Terlebih, pihak Inggris juga menganggap bahwa diresmikannya Dwikora pada 3 Mei 1963 oleh Soekarno serta penyusupan para gerilyawan Indonesia ke Kalimantan Utara, sebagai peringatan perang.
Tak mau tinggal diam, pada 27 Agustus 1964 Inggris lantas melakukan 'Show of Force' dengan melayarkan kapal Induk HMS Victorious yang dikawal dua kapal penghancur dari Singapura menuju Australia melewati selat sunda tanpa izin.
Aksi ini lantas membuat Menlu RI saat itu, Soebandrio mencak-mencak marah.
Pihak Indonesia juga menilai hal ini sebagai aksi pancingan agar pihak Angkatan Udara Republik Indonesia (AURI) atau Angkatan Laut Republik Indonesia (ALRI) menyerang armada Inggris sehingga menjadi alasan Inggris untuk berperang dengan Indonesia, persis seperti insiden Teluk Tonkin Vietnam.
Lalu pada 2 September 1964, Soebandrio memberikan ultimatum keras ke armada Inggris pimpinan HMS Victorious agar tidak melewati selat sunda saat perjalanan kembali ke Singapura atau akan tanggung konsekuensinya.
Ucapan Soebandrio bukanlah isapan jempol belaka.
Terbukti setelah pernyataan keras itu dilontarkan, ALRI langsung menggelar latihan militer skala besar di Selat Sunda.
Acuh tak acuh, Admiral Louis Mounbatten (Paman dari Pangeran Charles) justru mengatakan, Inggris akan malu besar jika armada HMS Victorious pulang tak lewat selat sunda.
Louis Mounbatten berpendapat hal tersebut merupakan penghinaan martabat angkatan laut Inggris.
Namun demikian, jawaban dari Louis Mounbatten itu mendapat reaksi negatif dari para perwira di AL Inggris (Royal Navy).
Para perwira itu mengingatkan, jika HMS Victorious masih bebal dan nekat lewat selat sunda maka ancaman tenggelamnya flagship Royal Navy itu segera terjadi.
Parlemen Inggris juga berpendapat sama, bahwa dengan lewatnya HMS Victorious di selat sunda bisa membawa Inggris ke peperangan yang tak perlu terjadi.

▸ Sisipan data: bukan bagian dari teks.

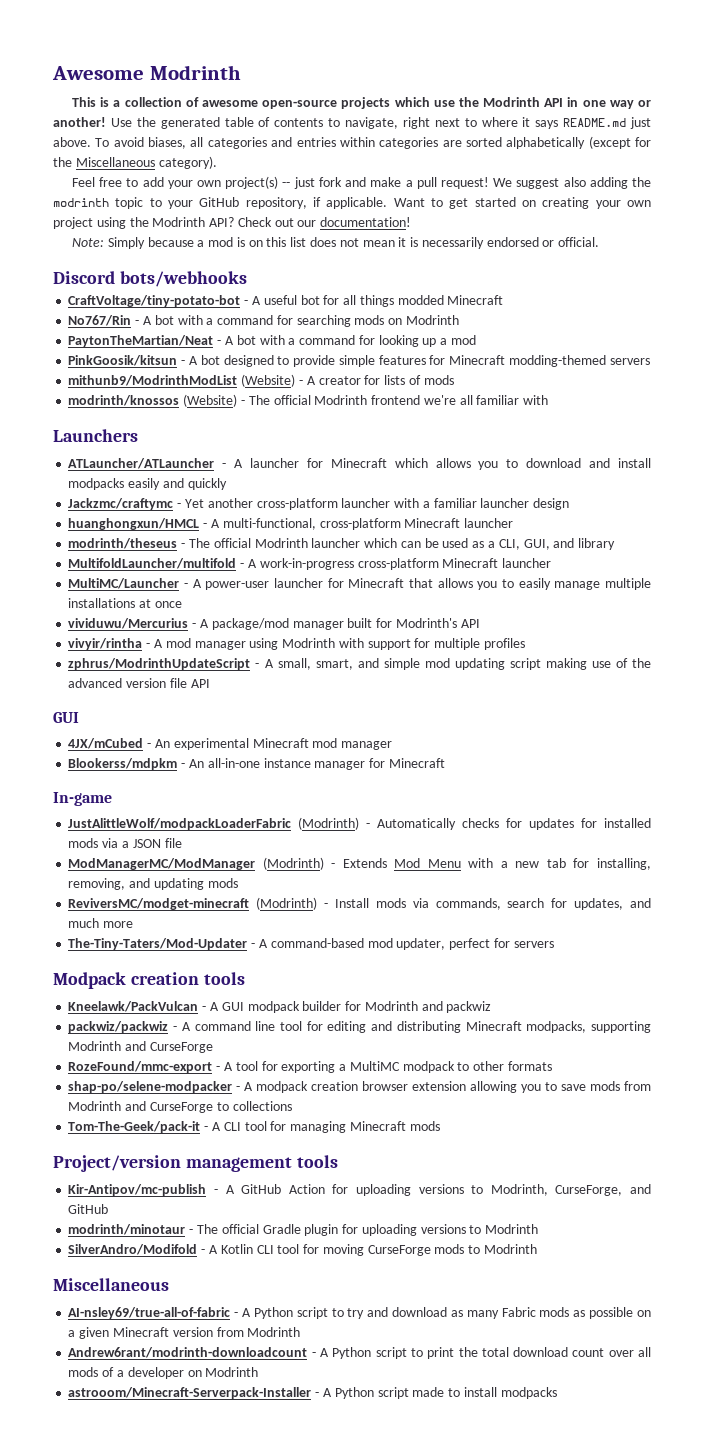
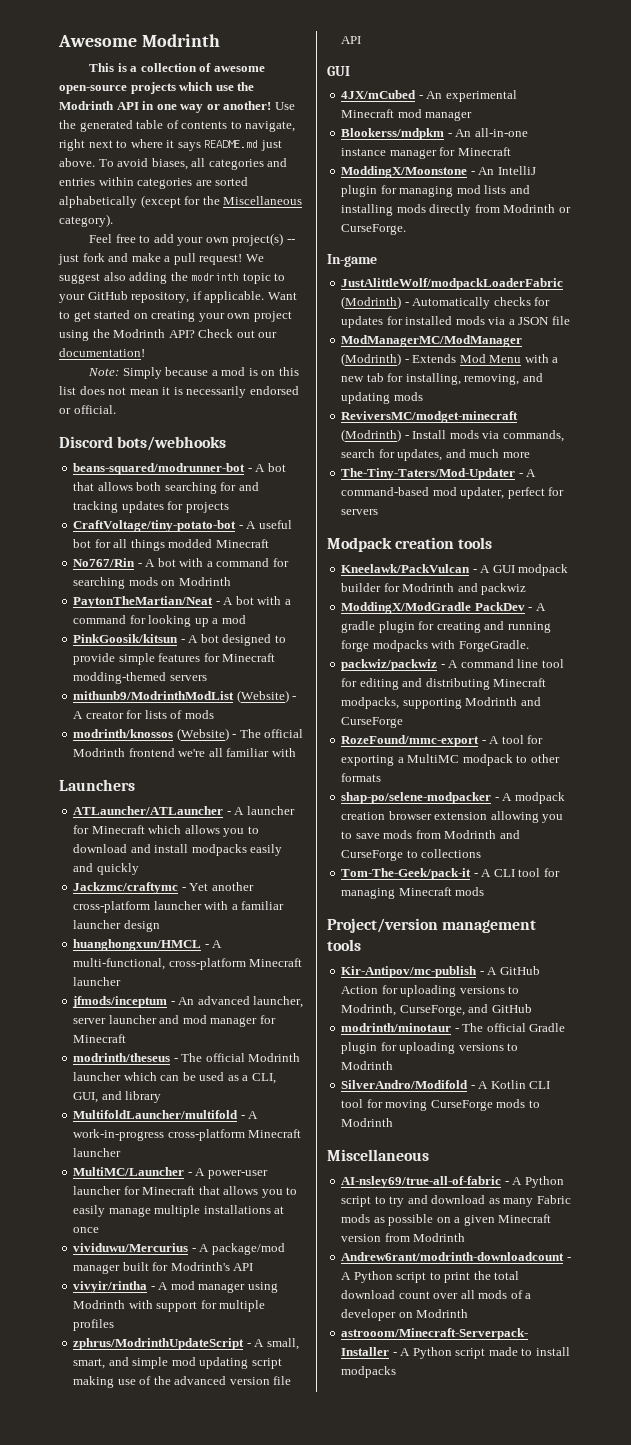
(247, 279) none -> [73,463,286,475] [73,482,259,494] [73,501,229,513] // beans-squared/modrunner-bot - A bot that allows both searching for and tracking updates for projects
(514, 523) none -> [72,996,304,1008] [73,1015,276,1027] [73,1034,127,1043] // jfmods/inceptum - An advanced launcher, server launcher and mod manager for Minecraft
(445, 763) none -> [341,166,536,178] [341,185,530,197] [341,204,571,216] [341,224,407,235] // ModdingX/Moonstone - An IntelliJ plugin for managing mod lists and installing mods directly from Modrinth or CurseForge.
(492, 1007) none -> [341,602,546,614] [341,621,551,633] [341,640,529,652] // ModdingX/ModGradle PackDev - A gradle plugin for creating and running forge modpacks with ForgeGradle.

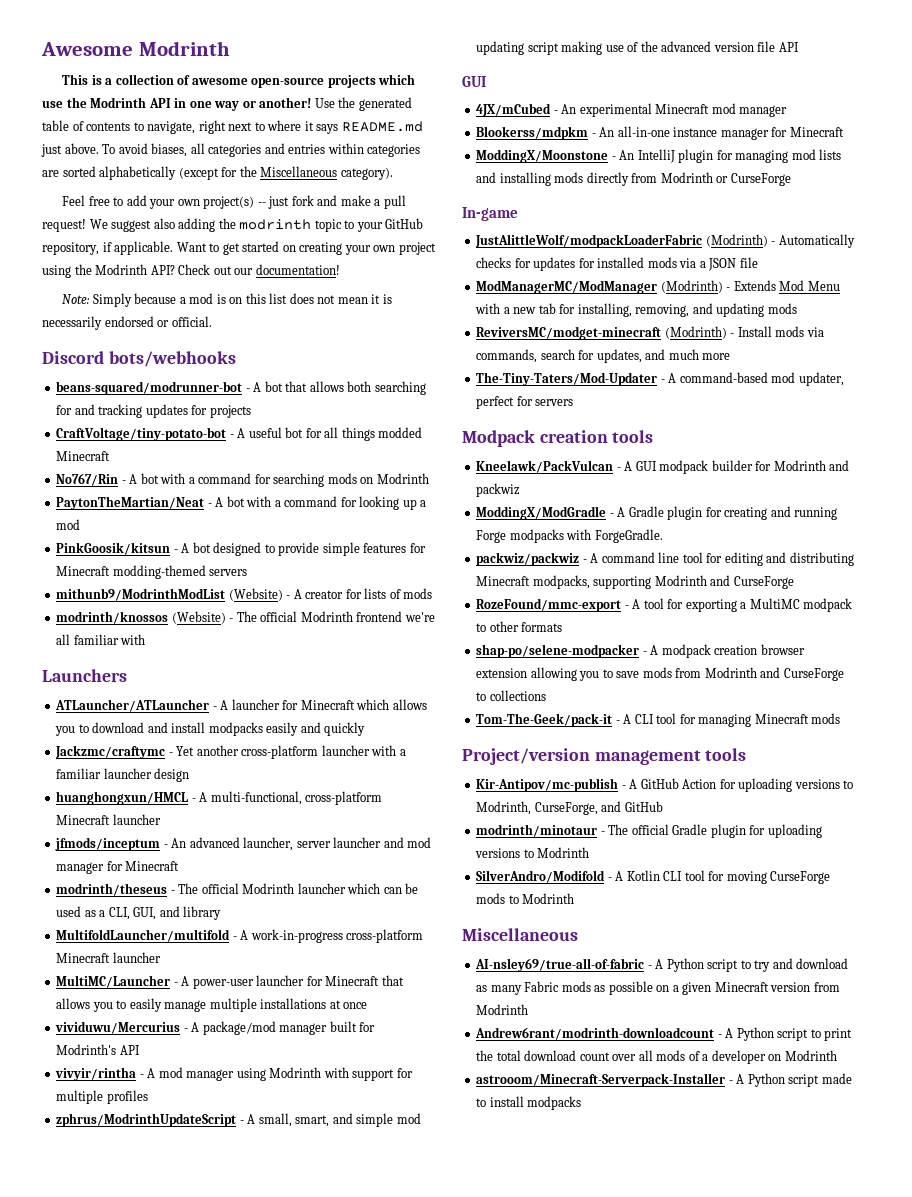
[341,224,407,235] CurseForge. -> [730,173,791,186] CurseForge
[474,602,546,611] [341,621,376,633] PackDev - A gradle -> [609,506,664,517] - A Gradle
[341,640,370,652] forge -> [476,530,507,543] Forge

Kekahawatiran ini dinilai wajar karena angkatan perang Indonesia punya segudang alat utama sistem senjata (alutsista) seperti pembom Tupolev Tu-16 dan kapal cepat rudal Komar Class yang punya senjata khusus untuk membabat kapal induk.
Karena keinginan Louis Mounbatten yang tak bisa dibendung, mau tak mau menhan Inggris saat itu, Peter Thorneycroft, kepala staf Royal Navy David Luce dan perwira tinggi Royal Navy, Varyl Begg membuat rencana operasi pengamanan lewatnya HMS Victorious di selat sunda.
Operasi pengamanan tersebut dinamai Althorpe dan Shalstone.
Untuk operasi Althorpe, Varyl Begg mendatangkan satu skuadron pembom ringan Canberra, satu skuadron pesawat jet Gloster Javeli, beberapa pembom berat V-Bomber RAF, pesawat intai maritim, serta kapal induk HMS Centaur yang membawa jet tempur Sea Vixen dan Bucaneer.
Operasi Althorpe dilaksanakan untuk berjaga-jaga apabila angkatan perang Indonesia menyerbu HMS Victorious, pihak Inggris bisa langsung melakukan balasan dengan melumpuhkan semua pangkalan AURI (TNI AU) dan ALRI (TNI AL) di Indonesia.
Sedangkan untuk operasi Shalstone, Varyl Begg punya target untuk menyerang 15 sasaran yang dicurigai sebagai tempat penyelundupan gerilyawan Indonesia ke Malaysia dan Singapura, menggunakan meriam kapal.
Terkait operasi yang akan dilancarkan Inggris tersebut, Australia dan Selandia Baru terang-terangan menyatakan keberatannya.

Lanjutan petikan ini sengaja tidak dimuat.